Le progressisme, quel humanisme ! 
            S’ensuit une prise de conscience que la bande dessinée de super-héros – plus récemment précise-t-on– s’intéresserait aux « causes et angoisses de la nouvelle génération » : crise migratoire, populisme politique et réchauffement climatique. Ce n'est plus de la Bd de super-héros mais une collection de manuels de civisme ma parole. < clin d'oeil >
Si Camille Baurin décidément très présent, s’était déjà illustré par sa méconnaissance des conditions de travail (voire des désirs) des créateurs américains de Bd à la fin des années 1930, il ne semble pas avoir lu celles qui, à partir des années 1970, s’intéressaient – déjà- à ces sujets. À l’impossible nul n’est tenu !
            Et puis on entame, je crois, le cœur du sujet de l’article, climax où les masques tombent (sic) et où l’on apprend pour commencer que les criminels que Batman combat et met à l’ombre sont « les perdants du rêve américain ». Même l’homme qui a tué ses parents ? 
Même le Joker qui a tué Jason Todd
De mauvais perdants alors. 
Mais le meilleur est à venir en ce que l'article pointe du doigt Frank Miller et Christopher Nolan à qui Laurent de Sutter dénie la capacité de s'extraire de leurs idées politiques. De droite, forcément. 
On prête cependant à Miller des connaissances quasi universitaires puisque la façon qu'aurait Batman de concevoir le crime et les criminels, sous sa férule, serait à rapprocher de la théorie dite du « criminel-né » de Cesar Lombroso. Si j'étais freudien je parlerais de transfert. 
Il ne vient pas à l'idée de Laurent de Sutter que l'inspiration de Miller vient sûrement en droite ligne du comic strip de Dick Tracy et toute sa théorie de trognes pathibulaires (mais presque) qui ne sera pas étrangère à son immense succès.
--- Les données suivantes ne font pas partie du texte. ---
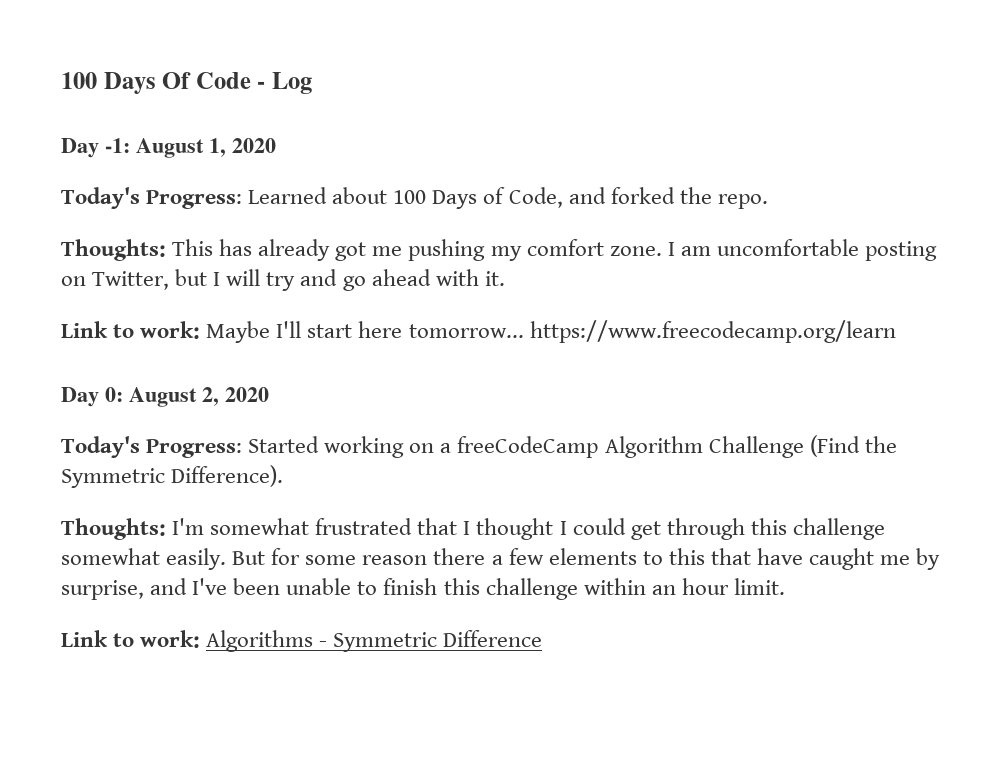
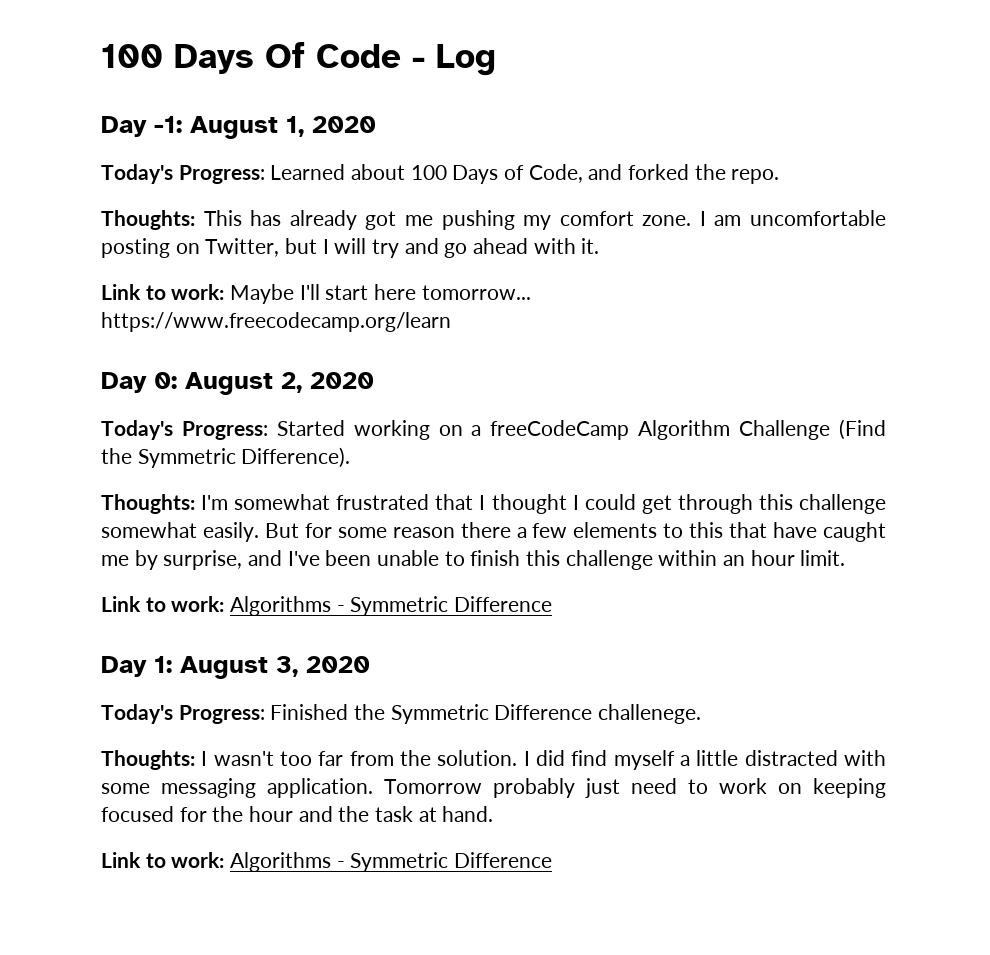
+ Day 1: August 3, 2020
+ Today's Progress: Finished the Symmetric Difference challenege.
+ Thoughts: I wasn't too far from the solution. I did find myself a little distracted with some messaging application. Tomorrow probably just need to work on keeping focused for the hour and the task at hand.
+ Link to work: Algorithms - Symmetric Difference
Et que les séries qu'a écrites le sexagénaire sont essentiellement de la fiction. Et pas des essais de sociologie. Quand bien même Frank Miller s'inspira-t-il en partie de ses propres années passées à New York, avant que la ville n'adopte la politique dite de « Tolérance zéro » si chère à Rudy Giuliani. 
            Outre le fait que les trois universitaires semblent partager les mêmes idées, dommage de ne pas avoir eu de débat contradictoire s'agissant justement d'aborder les super-héros sous l'angle politique. Difficile de nier qu'ils plaquent clairement des idées préconçues sur un matériau qui n'en demandait pas tant. 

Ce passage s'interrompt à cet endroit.